*** Extracted data ***

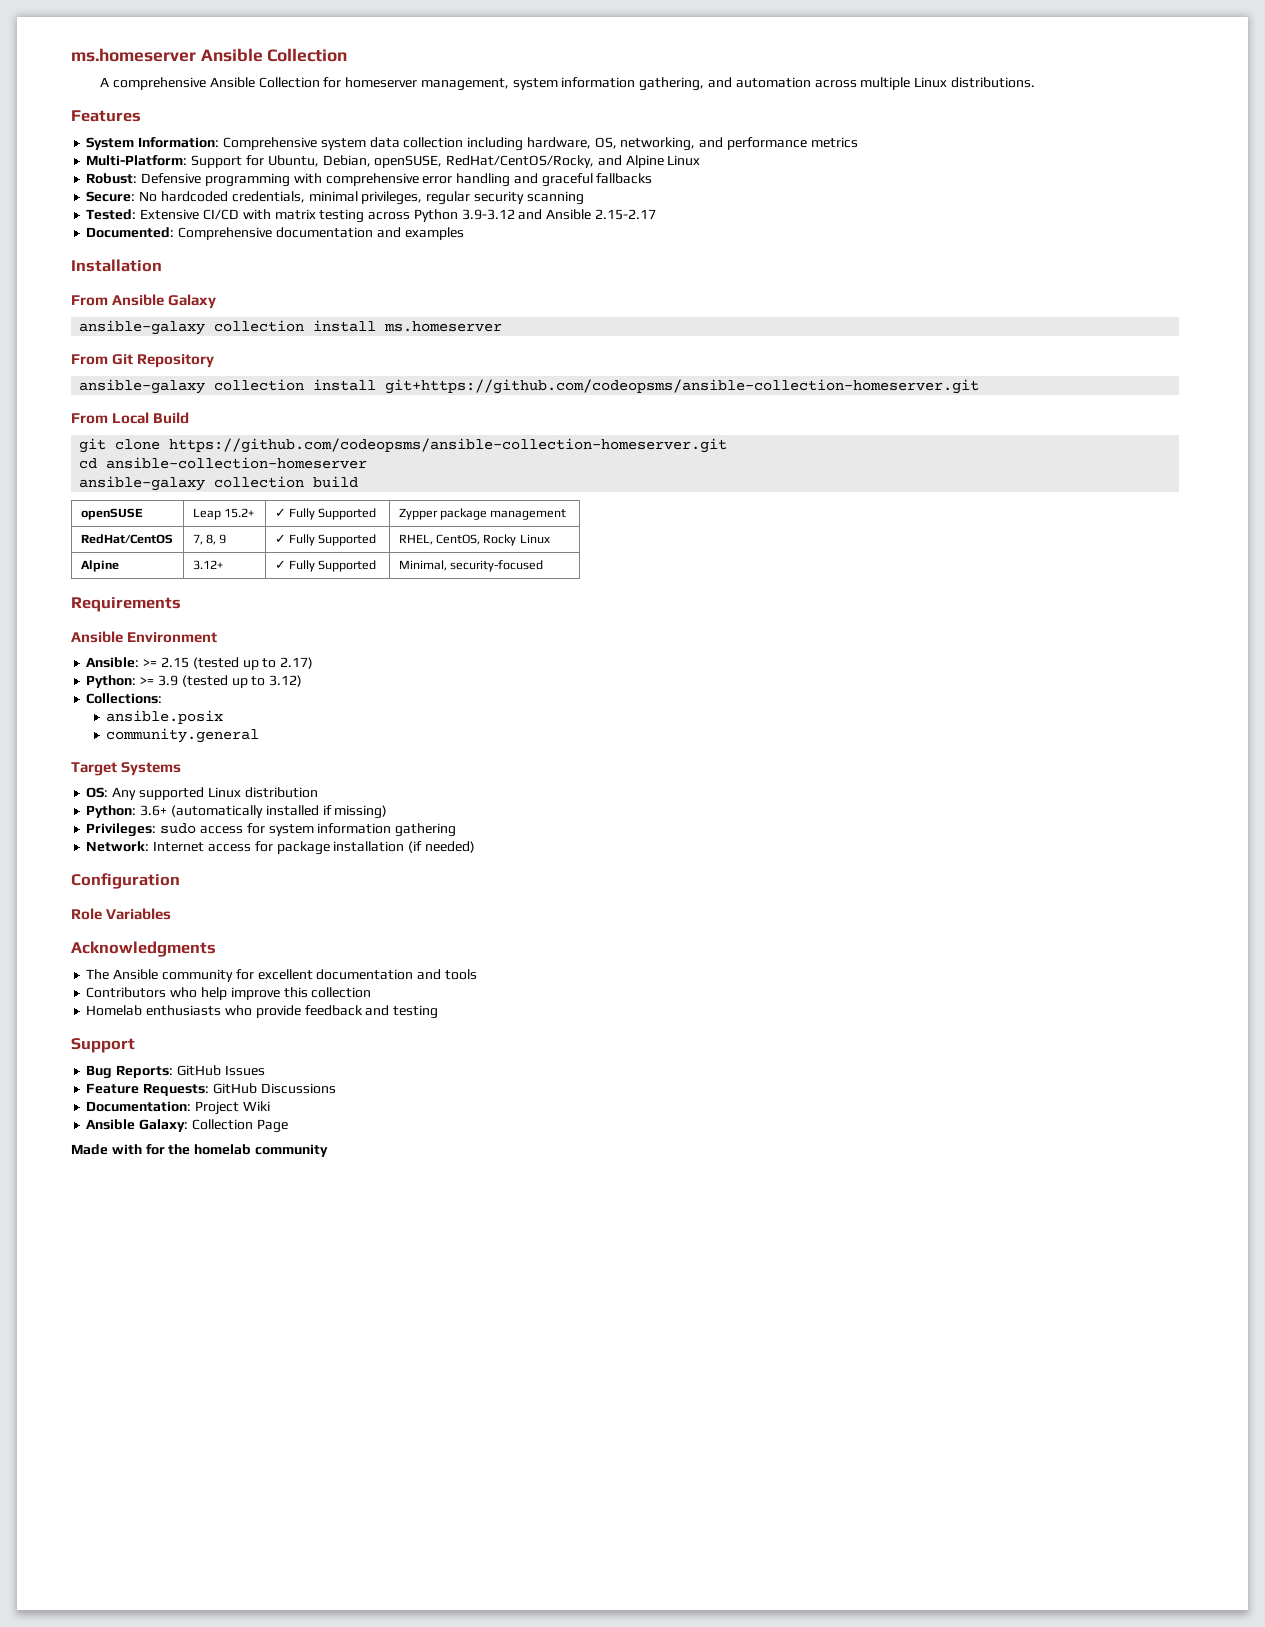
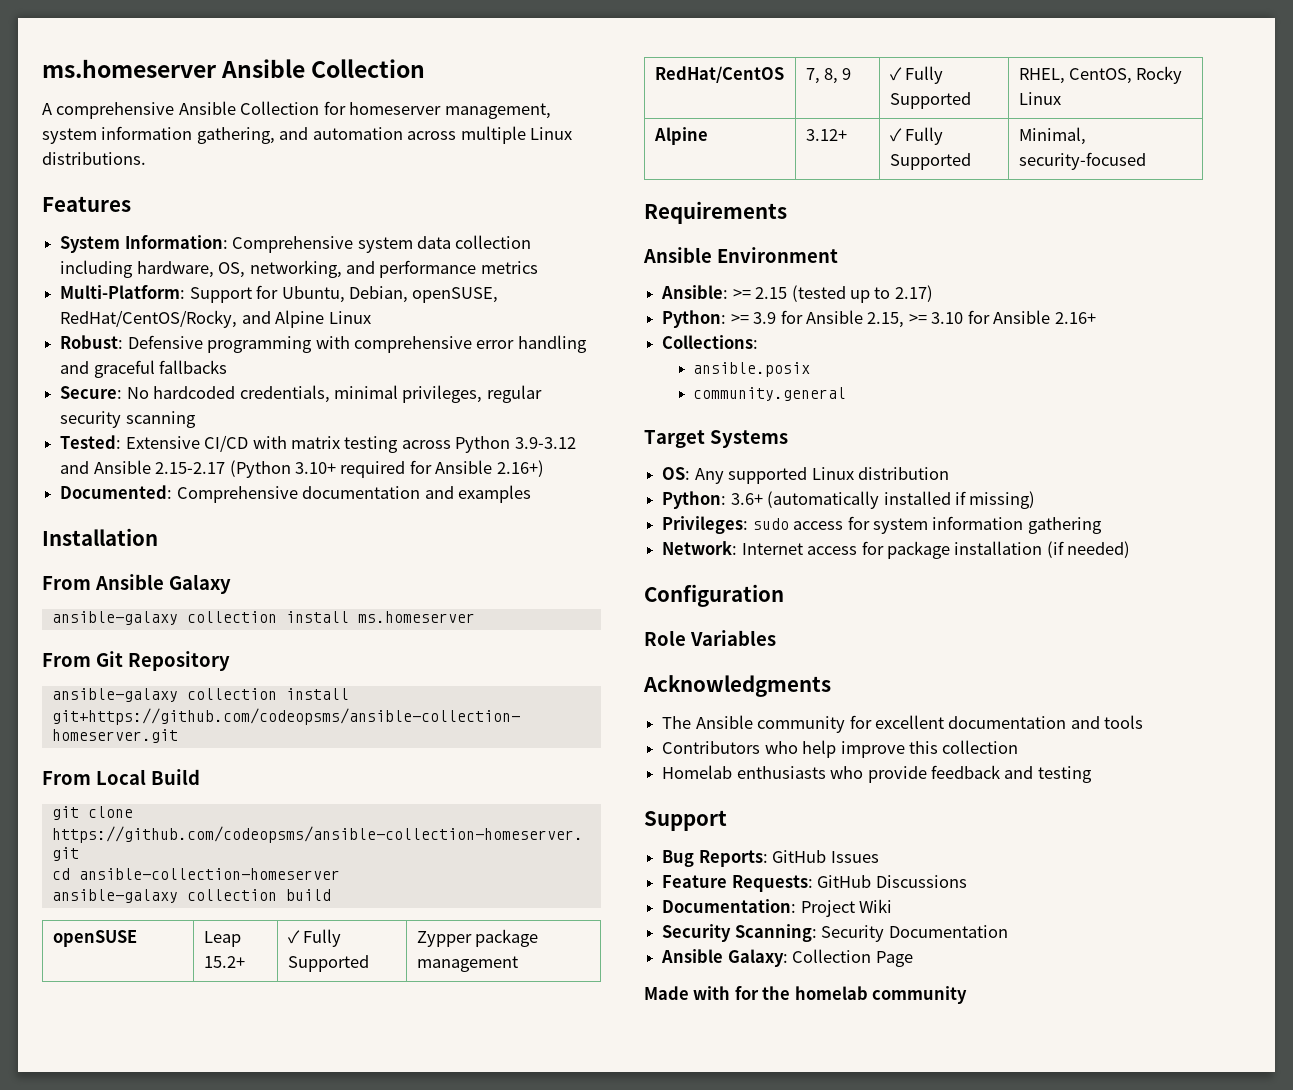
- Tested: Extensive CI/CD with matrix testing across Python 3.9-3.12 and Ansible 2.15-2.17
+ Tested: Extensive CI/CD with matrix testing across Python 3.9-3.12 and Ansible 2.15-2.17 (Python 3.10+ required for Ansible 2.16+)
- Python: >= 3.9 (tested up to 3.12)
+ Python: >= 3.9 for Ansible 2.15, >= 3.10 for Ansible 2.16+
+ Security Scanning: Security Documentation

*** End of Extracted data ***

** To do **
The lines you need are those with the word "matrix"; list them from the entries.

** Response **
- Tested: Extensive CI/CD with matrix testing across Python 3.9-3.12 and Ansible 2.15-2.17
+ Tested: Extensive CI/CD with matrix testing across Python 3.9-3.12 and Ansible 2.15-2.17 (Python 3.10+ required for Ansible 2.16+)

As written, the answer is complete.